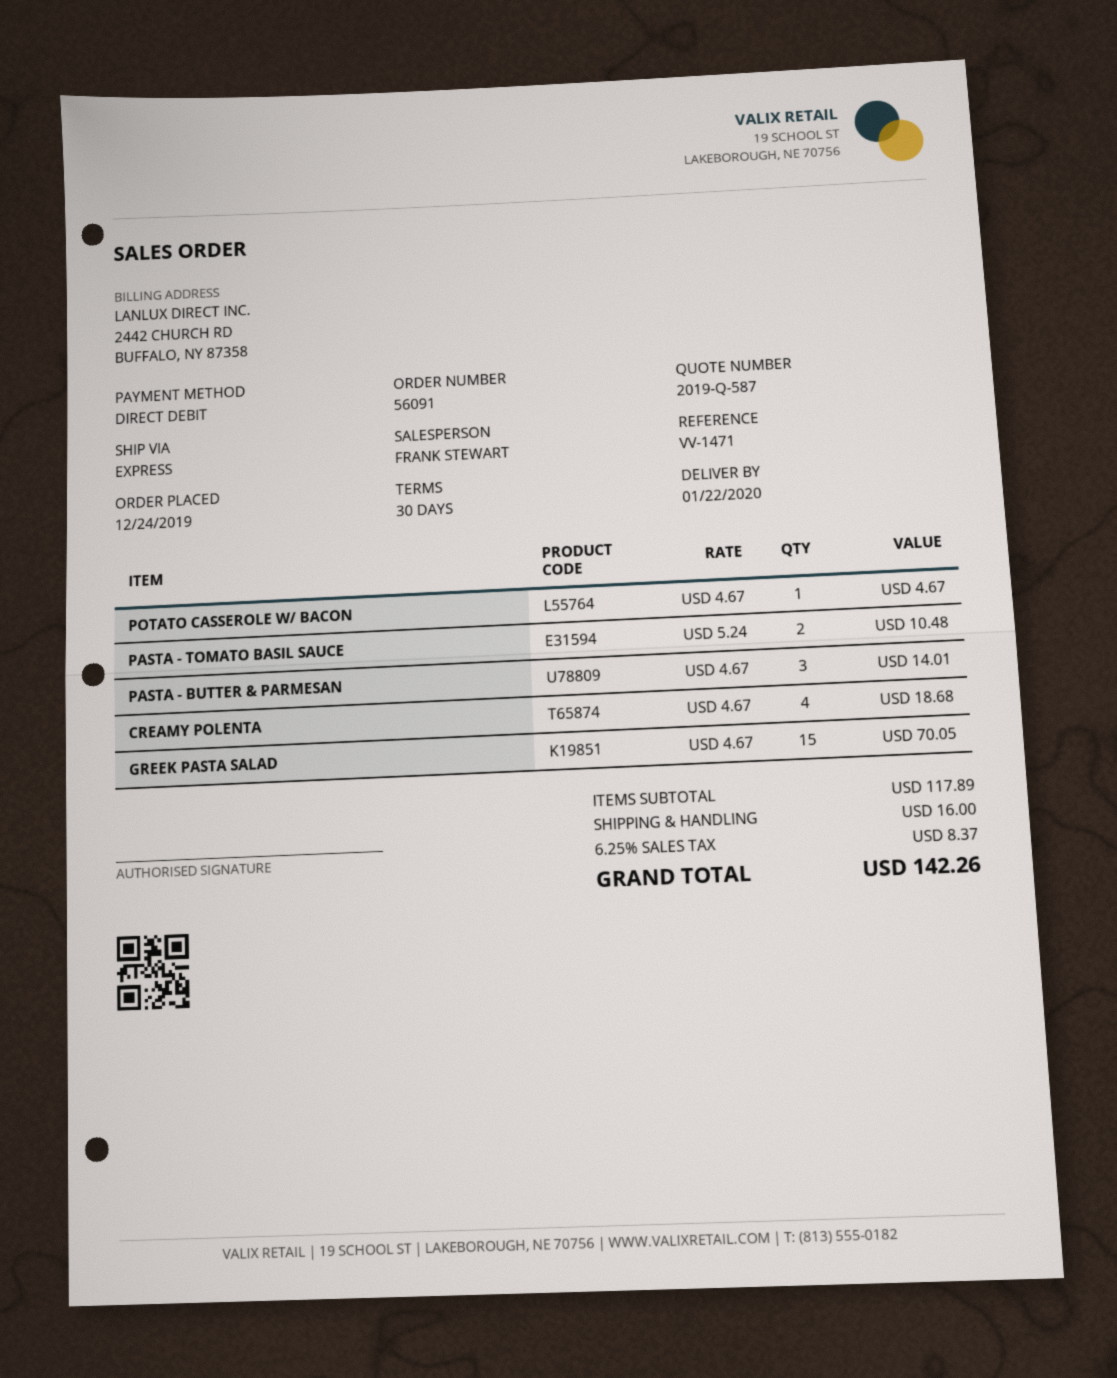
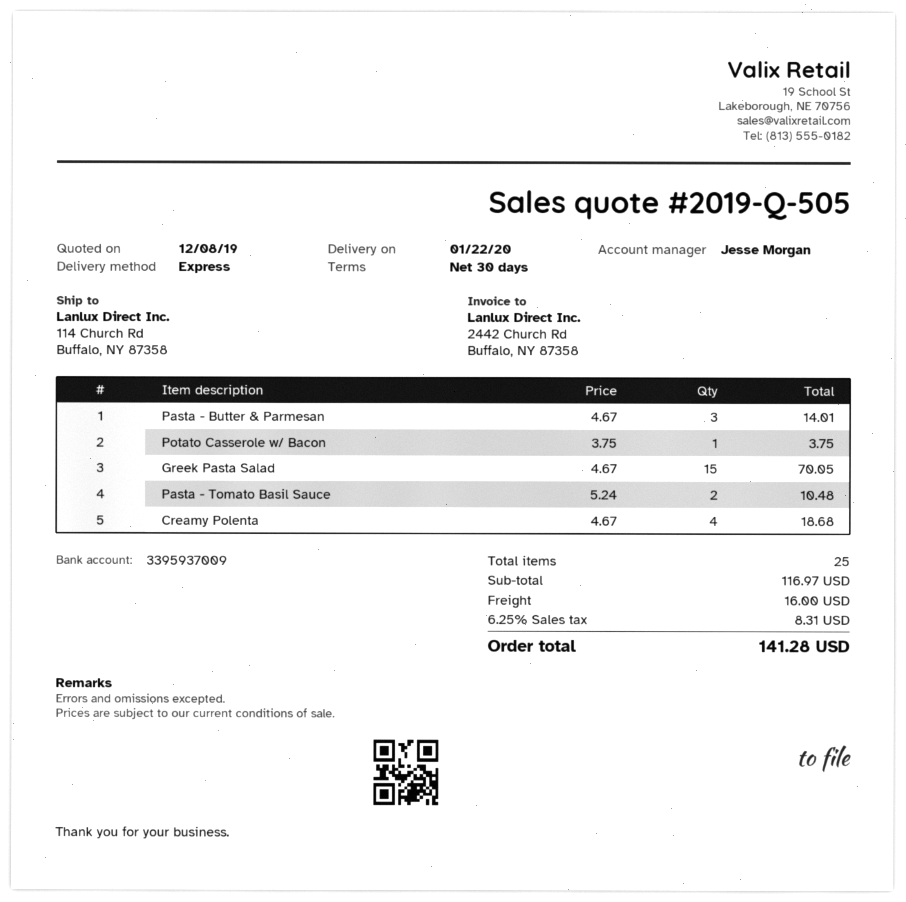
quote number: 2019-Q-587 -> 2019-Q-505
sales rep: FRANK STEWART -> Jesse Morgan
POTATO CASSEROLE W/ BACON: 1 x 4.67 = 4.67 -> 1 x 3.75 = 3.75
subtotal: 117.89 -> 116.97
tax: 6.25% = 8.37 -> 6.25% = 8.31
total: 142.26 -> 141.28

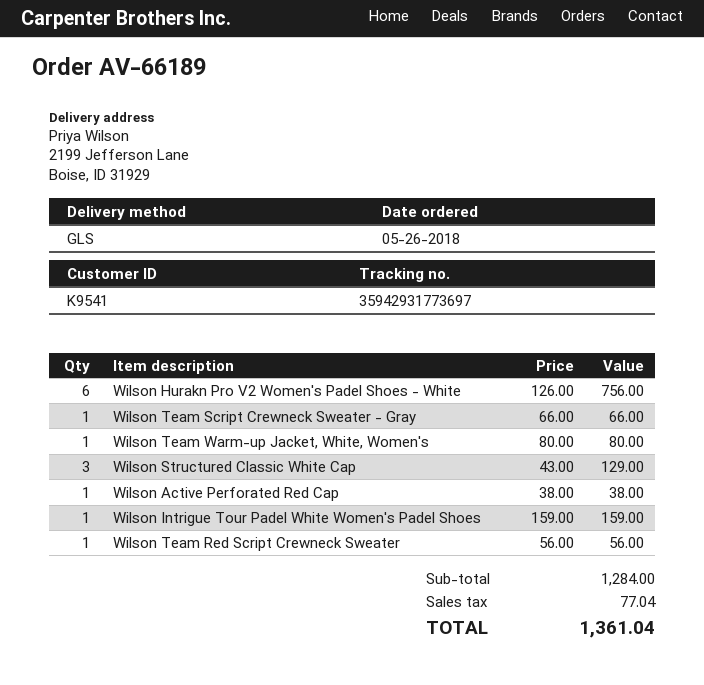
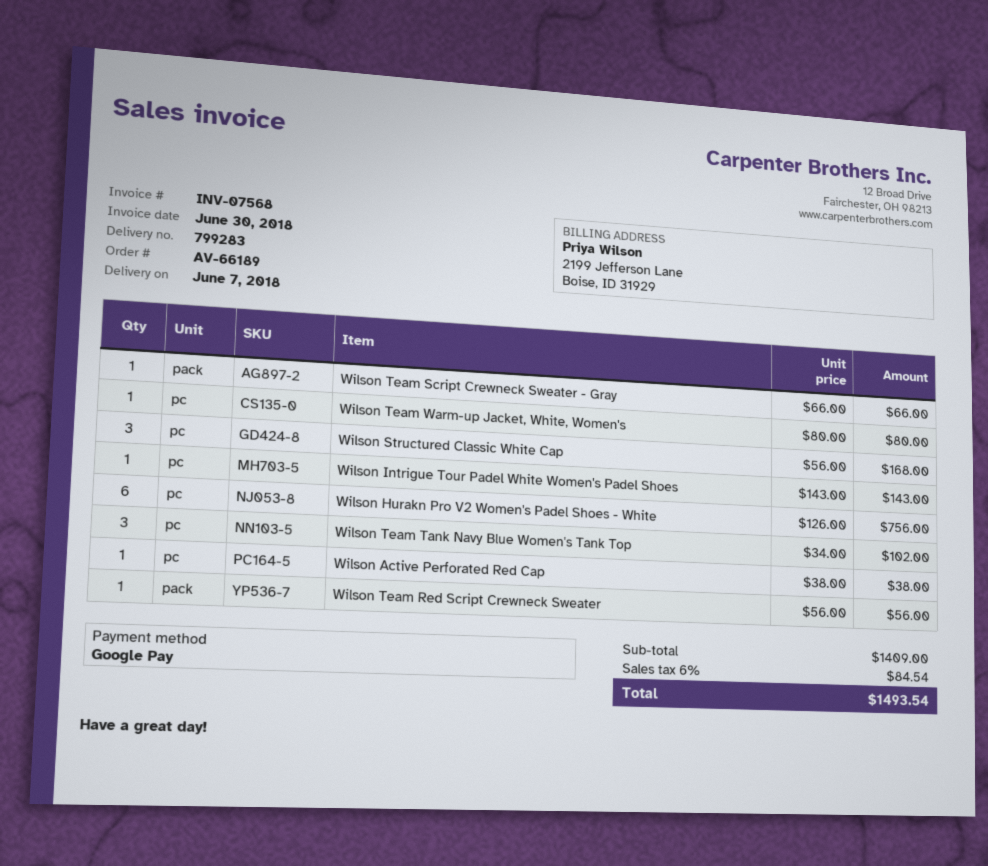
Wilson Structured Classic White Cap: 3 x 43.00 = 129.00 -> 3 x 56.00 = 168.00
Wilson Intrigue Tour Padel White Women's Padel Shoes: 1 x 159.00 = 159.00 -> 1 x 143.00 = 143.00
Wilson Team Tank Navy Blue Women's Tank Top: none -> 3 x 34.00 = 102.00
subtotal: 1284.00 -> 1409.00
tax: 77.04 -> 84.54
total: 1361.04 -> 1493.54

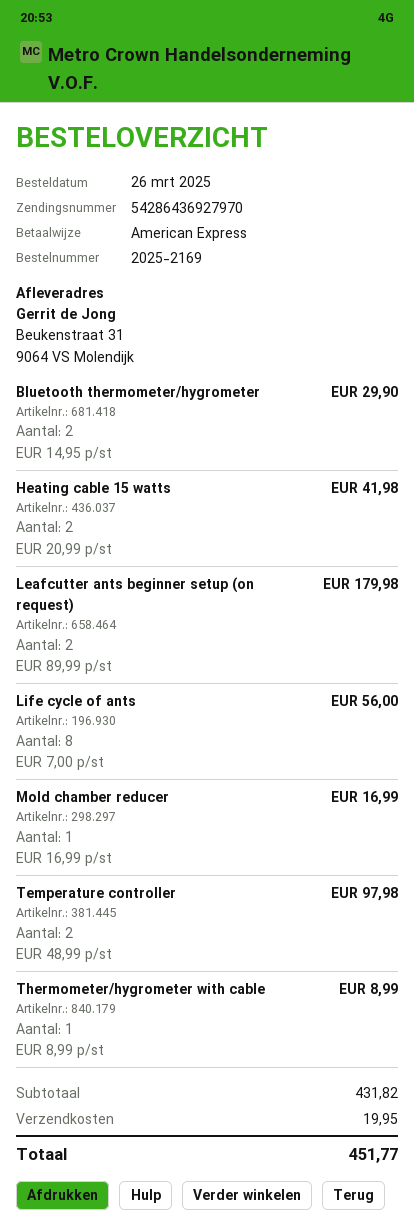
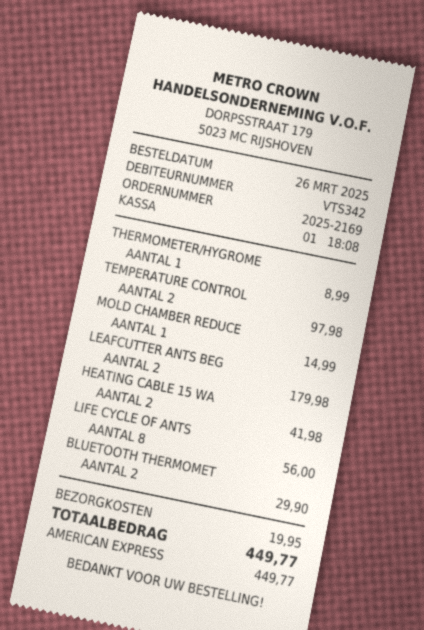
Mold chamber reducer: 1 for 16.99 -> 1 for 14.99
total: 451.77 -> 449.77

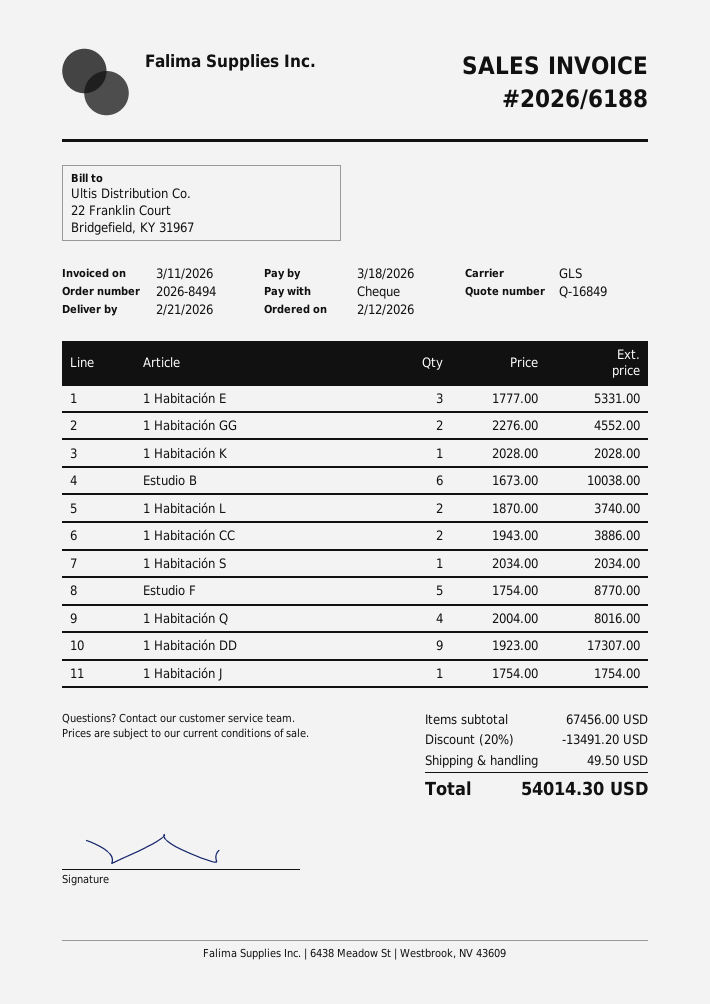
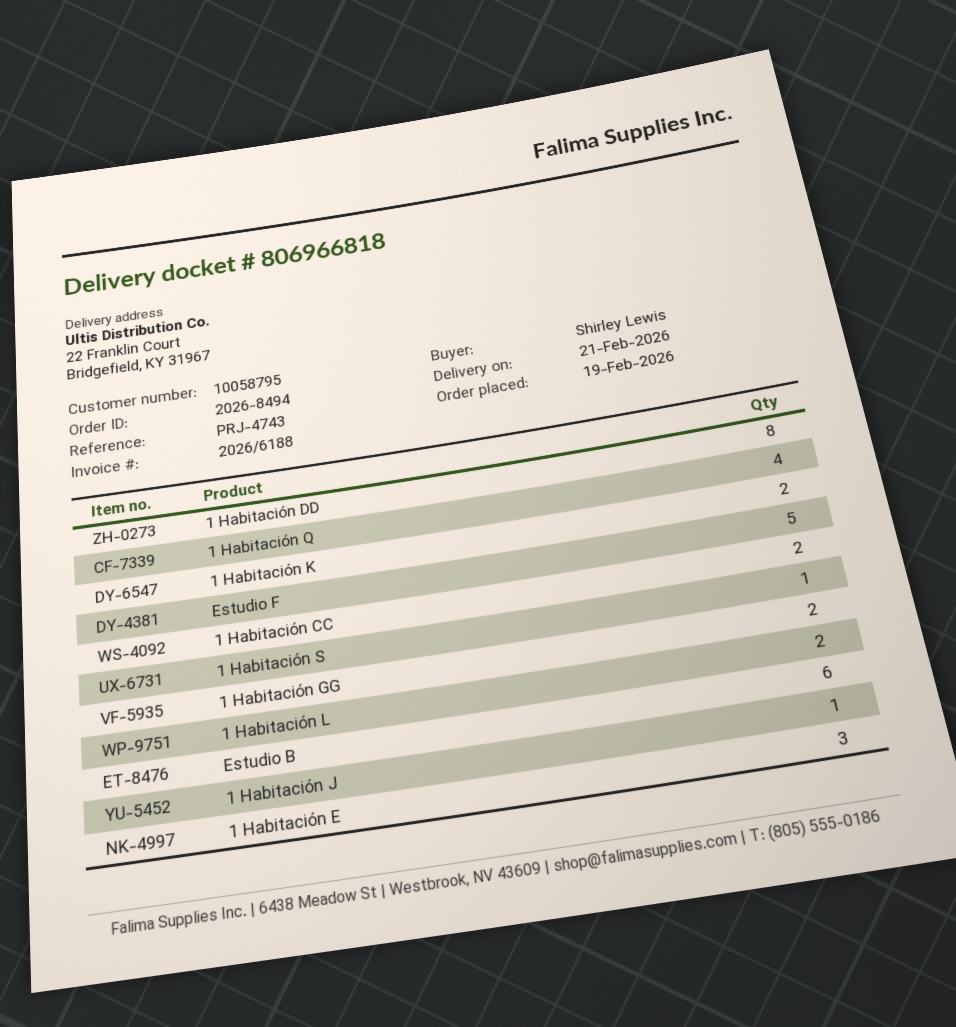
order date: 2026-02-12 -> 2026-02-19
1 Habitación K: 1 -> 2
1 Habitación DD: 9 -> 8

* **Your instructions**:
Precisely the lines from the one containing "Mold chamber reducer: 1" to the end of the data above, both included, should be printed; leave the pictures out.

* **Solution to this exercise**:
Mold chamber reducer: 1 for 16.99 -> 1 for 14.99
total: 451.77 -> 449.77

order date: 2026-02-12 -> 2026-02-19
1 Habitación K: 1 -> 2
1 Habitación DD: 9 -> 8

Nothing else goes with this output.